● What is required:
In the records that follow, find each line with the word "Momentum" and copy it.

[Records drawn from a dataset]
□ □ □ □

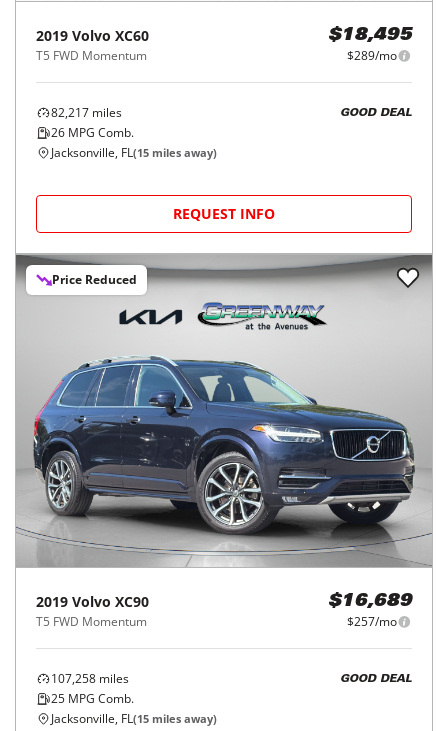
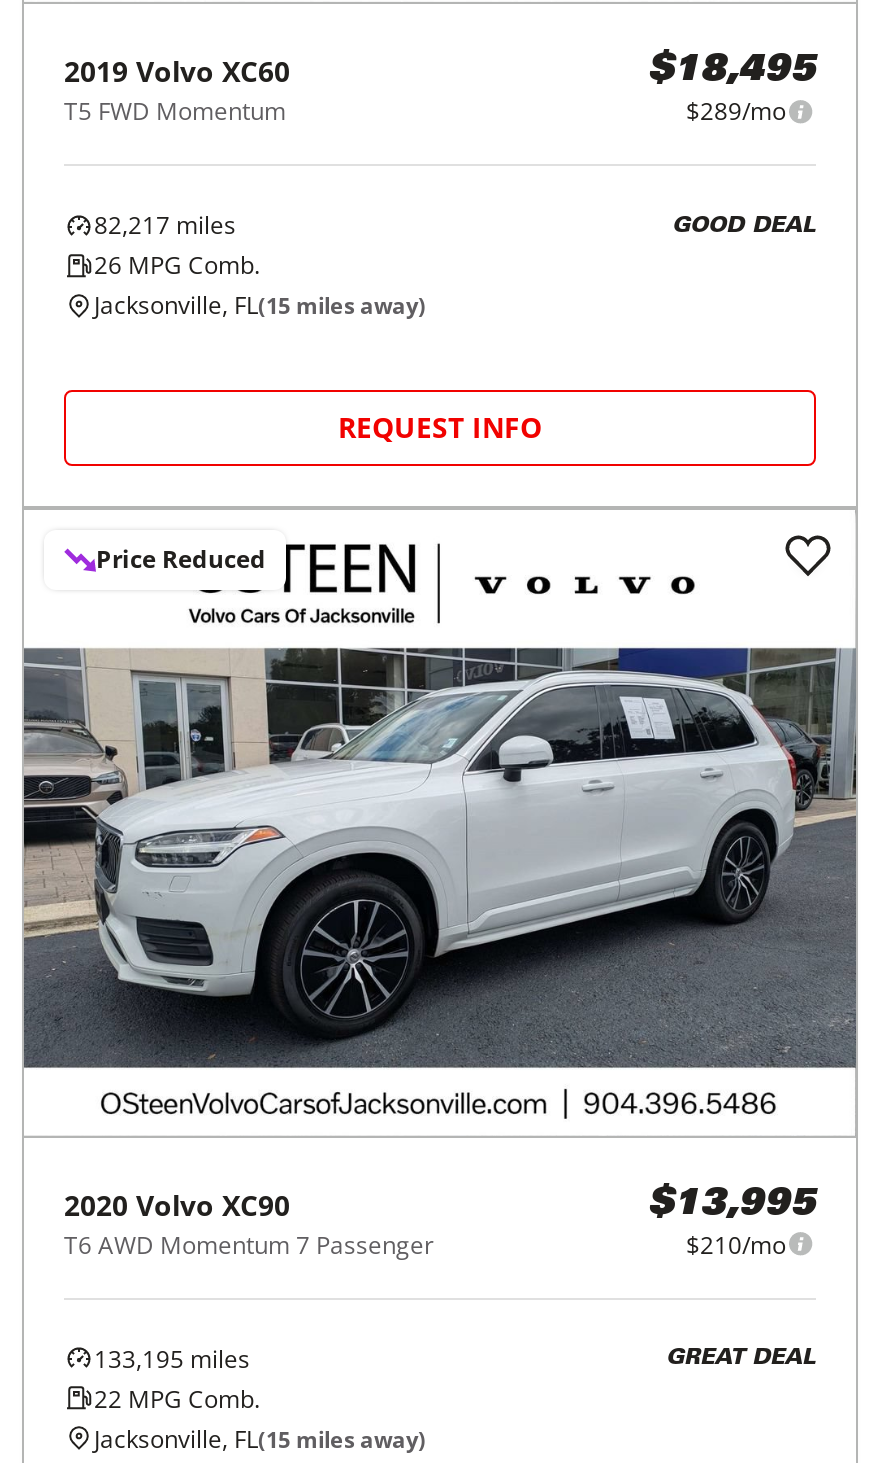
- [image]
- 2019 Volvo XC90
- T5 FWD Momentum
+ [image]
+ 2020 Volvo XC90
+ T6 AWD Momentum 7 Passenger

- $16,689
- $257/mo
+ $13,995
+ $210/mo

- 107,258 miles
- 25 MPG Comb.
+ 133,195 miles
+ 22 MPG Comb.

- GOOD DEAL
+ GREAT DEAL
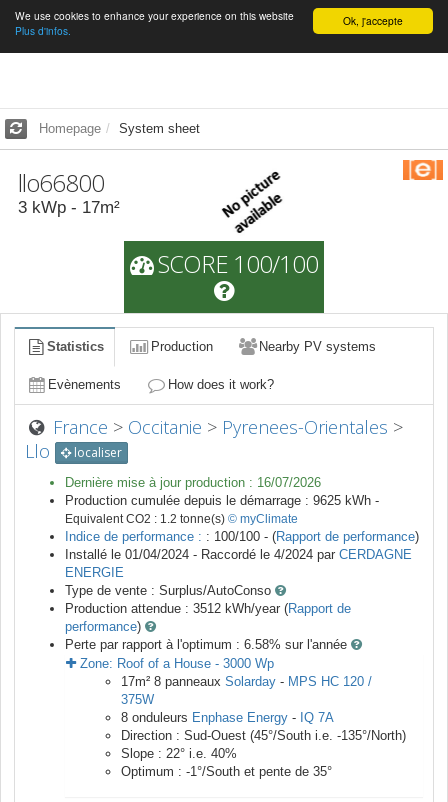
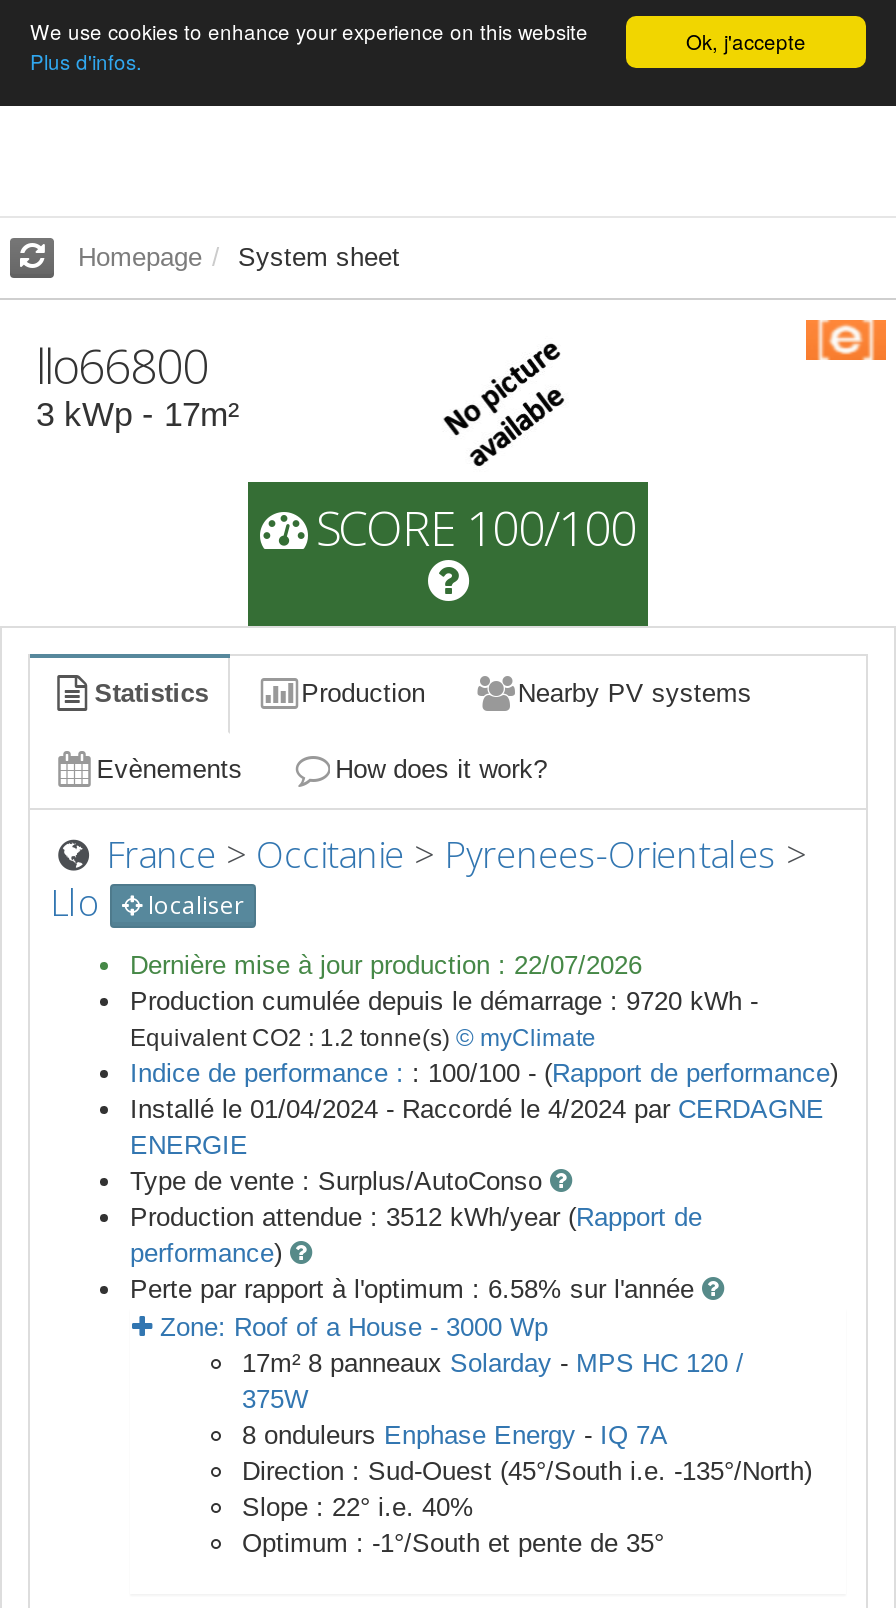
- Dernière mise à jour production : 16/07/2026
+ Dernière mise à jour production : 22/07/2026

- Production cumulée depuis le démarrage : 9625 kWh -
+ Production cumulée depuis le démarrage : 9720 kWh -
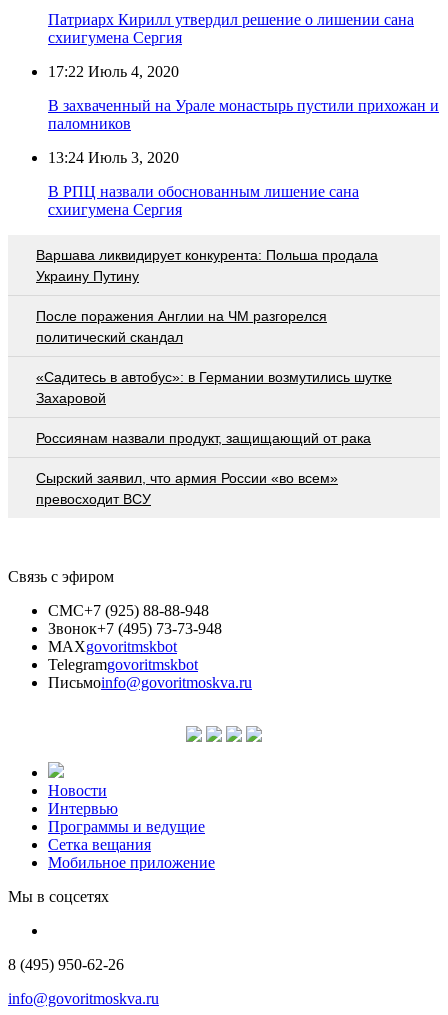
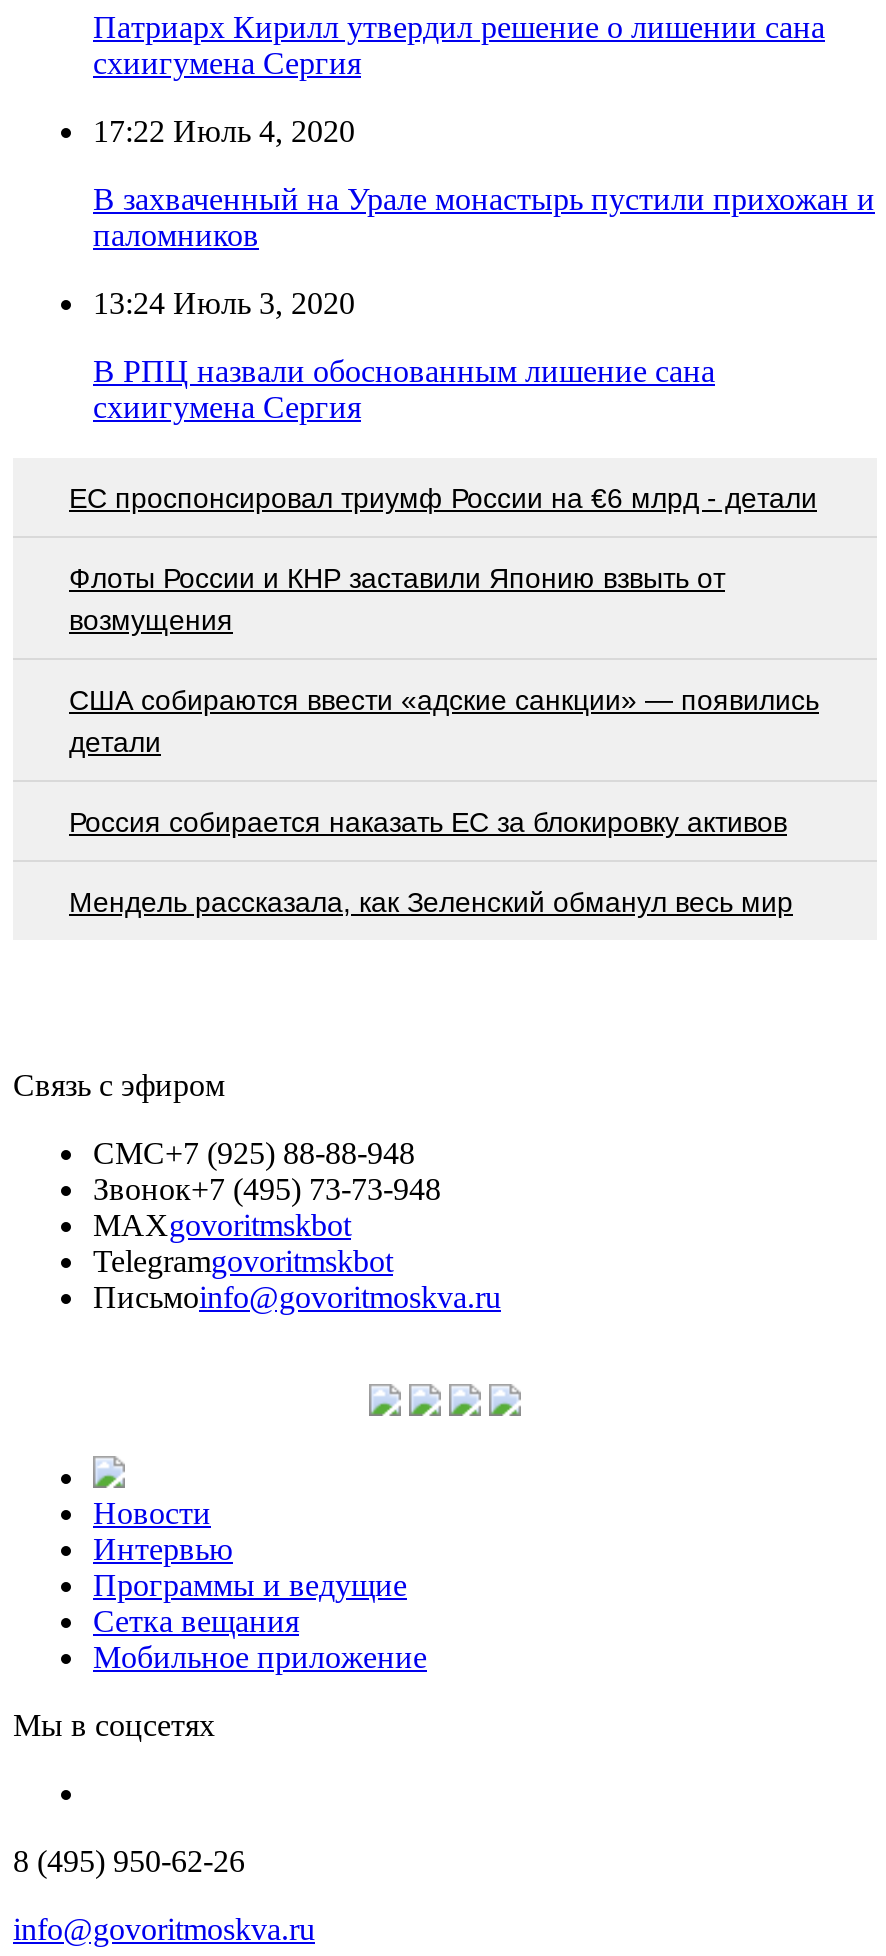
- Варшава ликвидирует конкурента: Польша продала
- Украину Путину
+ EC проспонсировал триумф России на €6 млрд - детали

- После поражения Англии на ЧМ разгорелся
- политический скандал
+ Флоты России и КНР заставили Японию взвыть от
+ возмущения

- «Садитесь в автобус»: в Германии возмутились шутке
- Захаровой
+ США собираются ввести «адские санкции» — появились
+ детали

- Россиянам назвали продукт, защищающий от рака
+ Россия собирается наказать EC за блокировку активов

- Сырский заявил, что армия России «во всем»
- превосходит ВСУ
+ Мендель рассказала, как Зеленский обманул весь мир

□ □ □ □

● Output for this exercise:
- T5 FWD Momentum
+ T6 AWD Momentum 7 Passenger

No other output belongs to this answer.